Similarity#
- template<typename VT, typename ET, typename WT>
void jaccard(legacy::GraphCSRView<VT, ET, WT> const &graph, WT const *weights, WT *result)#Compute jaccard similarity coefficient for all vertices.
Computes the Jaccard similarity coefficient for every pair of vertices in the graph which are connected by an edge.
- Throws:
cugraph::logic_error – when an error occurs.
- Template Parameters:
VT – Type of vertex identifiers. Supported value : int (signed, 32-bit)
ET – Type of edge identifiers. Supported value : int (signed, 32-bit)
WT – Type of edge weights. Supported value : float or double.
- Parameters:
graph – [in] The input graph object
weights – [in] device pointer to input vertex weights for weighted Jaccard, may be NULL for unweighted Jaccard.
result – [out] Device pointer to result values, memory needs to be pre-allocated by caller
- template<typename VT, typename ET, typename WT>
void jaccard_list(legacy::GraphCSRView<VT, ET, WT> const &graph, WT const *weights, ET num_pairs, VT const *first, VT const *second, WT *result)#Compute jaccard similarity coefficient for selected vertex pairs.
Computes the Jaccard similarity coefficient for each pair of specified vertices. Vertices are specified as pairs where pair[n] = (first[n], second[n])
- Throws:
cugraph::logic_error – when an error occurs.
- Template Parameters:
VT – Type of vertex identifiers. Supported value : int (signed, 32-bit)
ET – Type of edge identifiers. Supported value : int (signed, 32-bit)
WT – Type of edge weights. Supported value : float or double.
- Parameters:
graph – [in] The input graph object
weights – [in] The input vertex weights for weighted Jaccard, may be NULL for unweighted Jaccard.
num_pairs – [in] The number of vertex ID pairs specified
first – [in] Device pointer to first vertex ID of each pair
second – [in] Device pointer to second vertex ID of each pair
result – [out] Device pointer to result values, memory needs to be pre-allocated by caller
- template<typename VT, typename ET, typename WT>
void overlap(legacy::GraphCSRView<VT, ET, WT> const &graph, WT const *weights, WT *result)#Compute overlap coefficient for all vertices in the graph.
Computes the Overlap Coefficient for every pair of vertices in the graph which are connected by an edge.
- Throws:
cugraph::logic_error – when an error occurs.
- Template Parameters:
VT – Type of vertex identifiers. Supported value : int (signed, 32-bit)
ET – Type of edge identifiers. Supported value : int (signed, 32-bit)

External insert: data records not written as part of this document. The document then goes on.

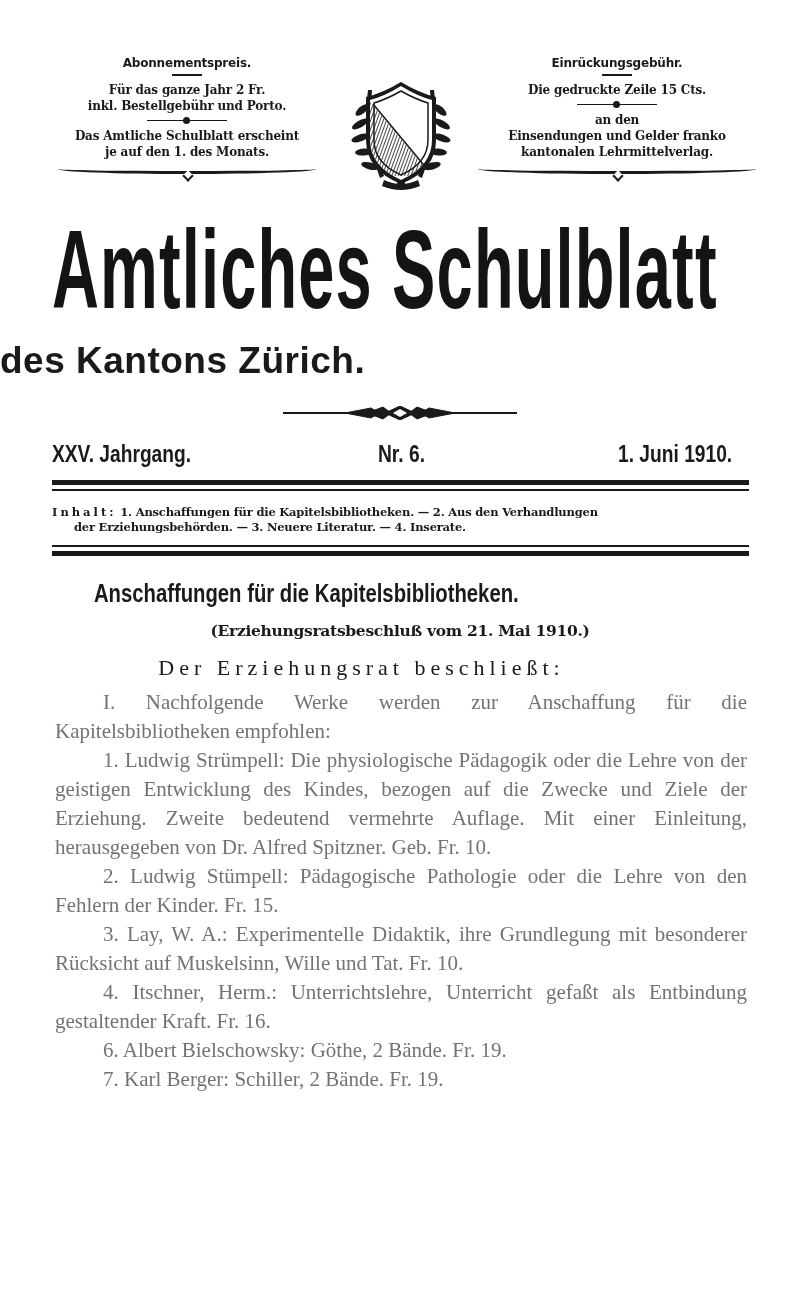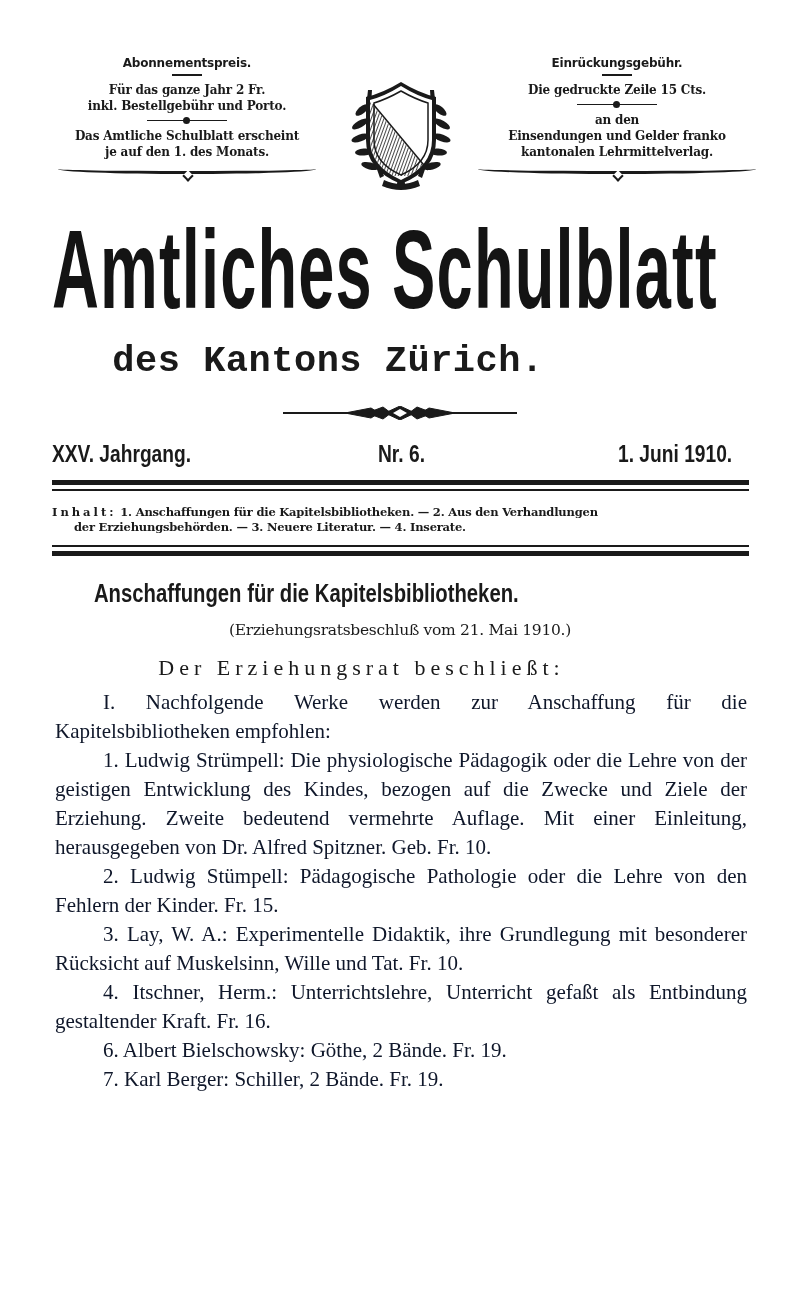"des Kantons Zürich." .subtitle { font-family: Liberation Mono, monospace -> Liberation Sans, sans-serif; text-align: center -> left }
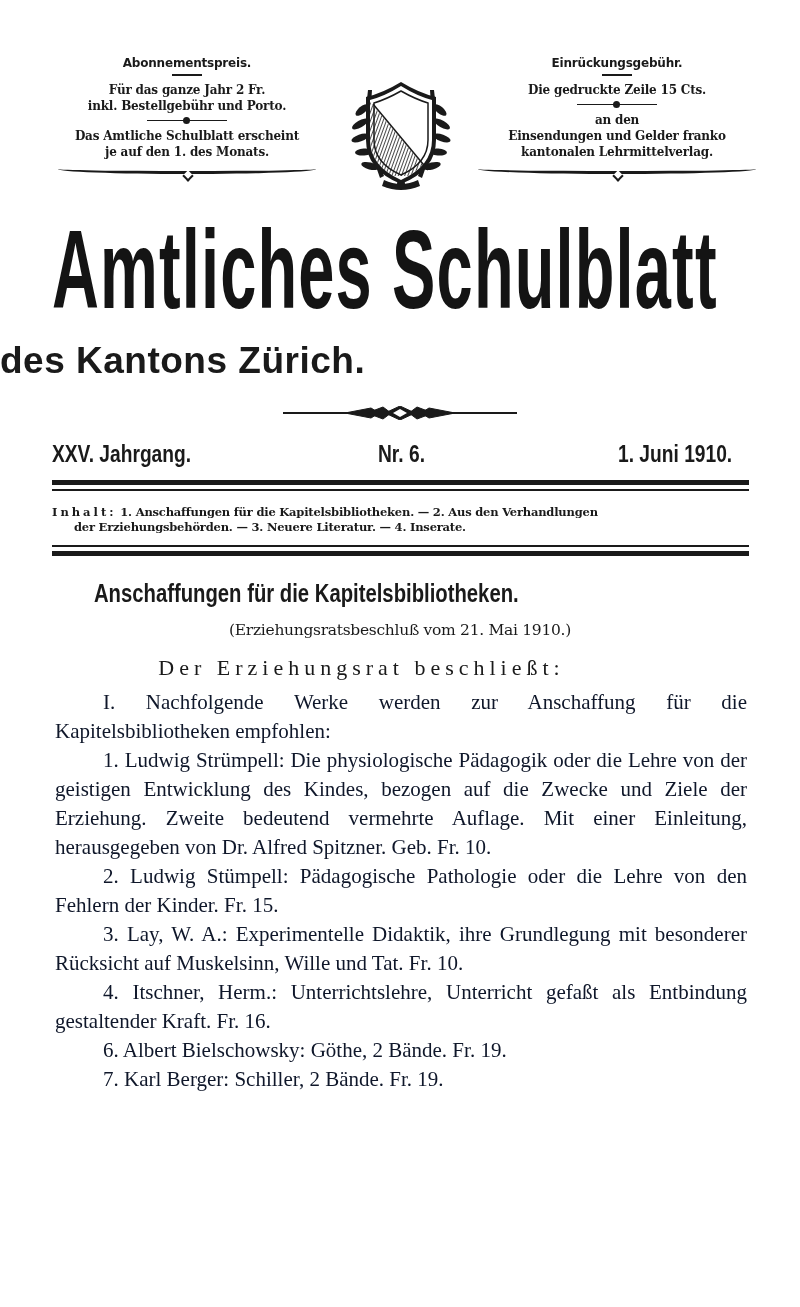"(Erziehungsratsbeschluß vom 21. Mai" .sec-sub { font-weight: normal -> bold }
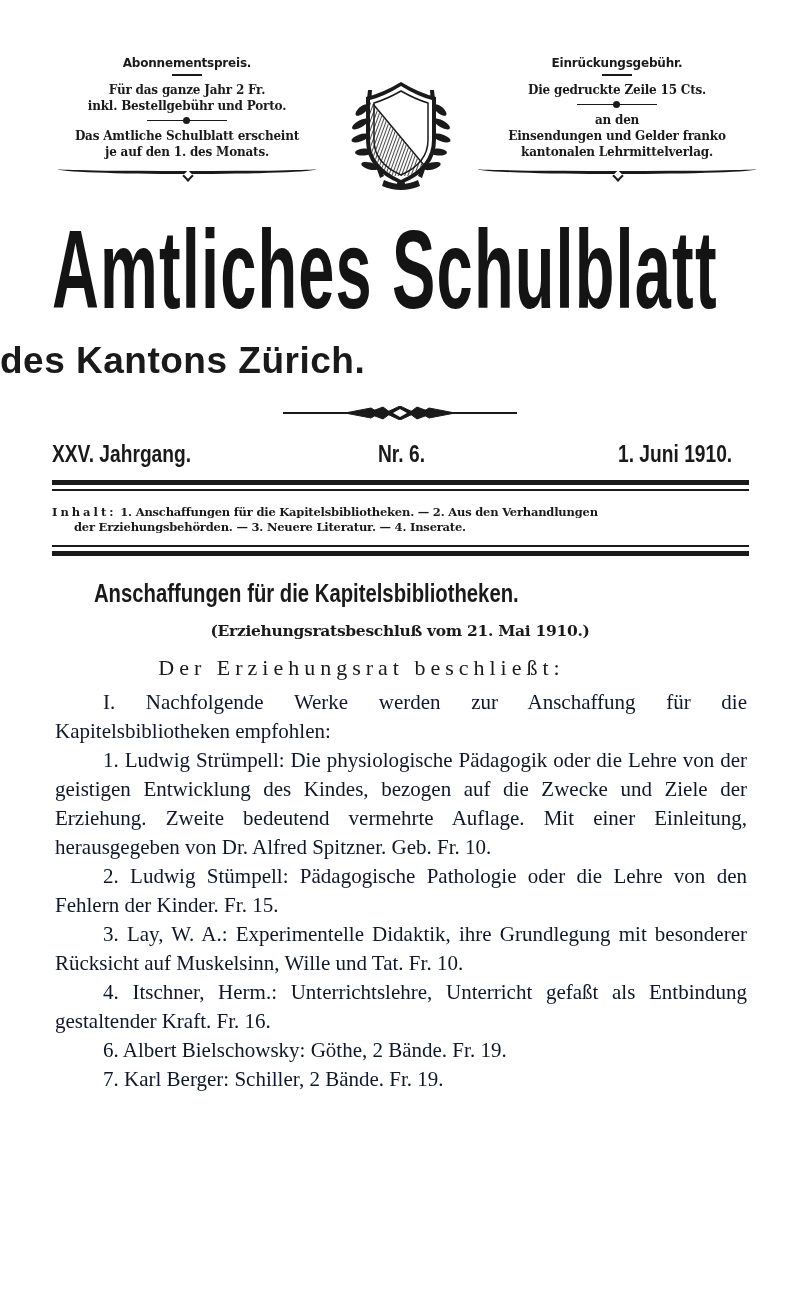"I. Nachfolgende Werke werden zur" .body { color: #0f172a -> #737373 }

WT – Type of edge weights. Supported value : float or double.
- Parameters:
graph – [in] The input graph object
weights – [in] device pointer to input vertex weights for weighted overlap, may be NULL for unweighted overlap.
result – [out] Device pointer to result values, memory needs to be pre-allocated by caller
- template<typename VT, typename ET, typename WT>
void overlap_list(legacy::GraphCSRView<VT, ET, WT> const &graph, WT const *weights, ET num_pairs, VT const *first, VT const *second, WT *result)#Compute overlap coefficient for select pairs of vertices.
Computes the overlap coefficient for each pair of specified vertices. Vertices are specified as pairs where pair[n] = (first[n], second[n])
- Throws:
cugraph::logic_error – when an error occurs.
- Template Parameters:
VT – Type of vertex identifiers. Supported value : int (signed, 32-bit)
ET – Type of edge identifiers. Supported value : int (signed, 32-bit)
WT – Type of edge weights. Supported value : float or double.
- Parameters:
graph – [in] The input graph object
weights – [in] device pointer to input vertex weights for weighted overlap, may be NULL for unweighted overlap.
num_pairs – [in] The number of vertex ID pairs specified
first – [in] Device pointer to first vertex ID of each pair
second – [in] Device pointer to second vertex ID of each pair
result – [out] Device pointer to result values, memory needs to be pre-allocated by caller
- template<typename vertex_t, typename edge_t, typename weight_t, bool multi_gpu>
rmm::device_uvector<weight_t> jaccard_coefficients(raft::handle_t const &handle, graph_view_t<vertex_t, edge_t, false, multi_gpu> const &graph_view, std::optional<edge_property_view_t<edge_t, weight_t const*>> edge_weight_view, std::tuple<raft::device_span<vertex_t const>, raft::device_span<vertex_t const>> vertex_pairs, bool do_expensive_check = false)#Compute Jaccard similarity coefficient.
.*
Similarity is computed for every pair of vertices specified. Note that similarity algorithms expect a symmetric graph.
- Throws:
cugraph::logic_error – when an error occurs.
- Template Parameters:
vertex_t – Type of vertex identifiers. Needs to be an integral type.
edge_t – Type of edge identifiers. Needs to be an integral type.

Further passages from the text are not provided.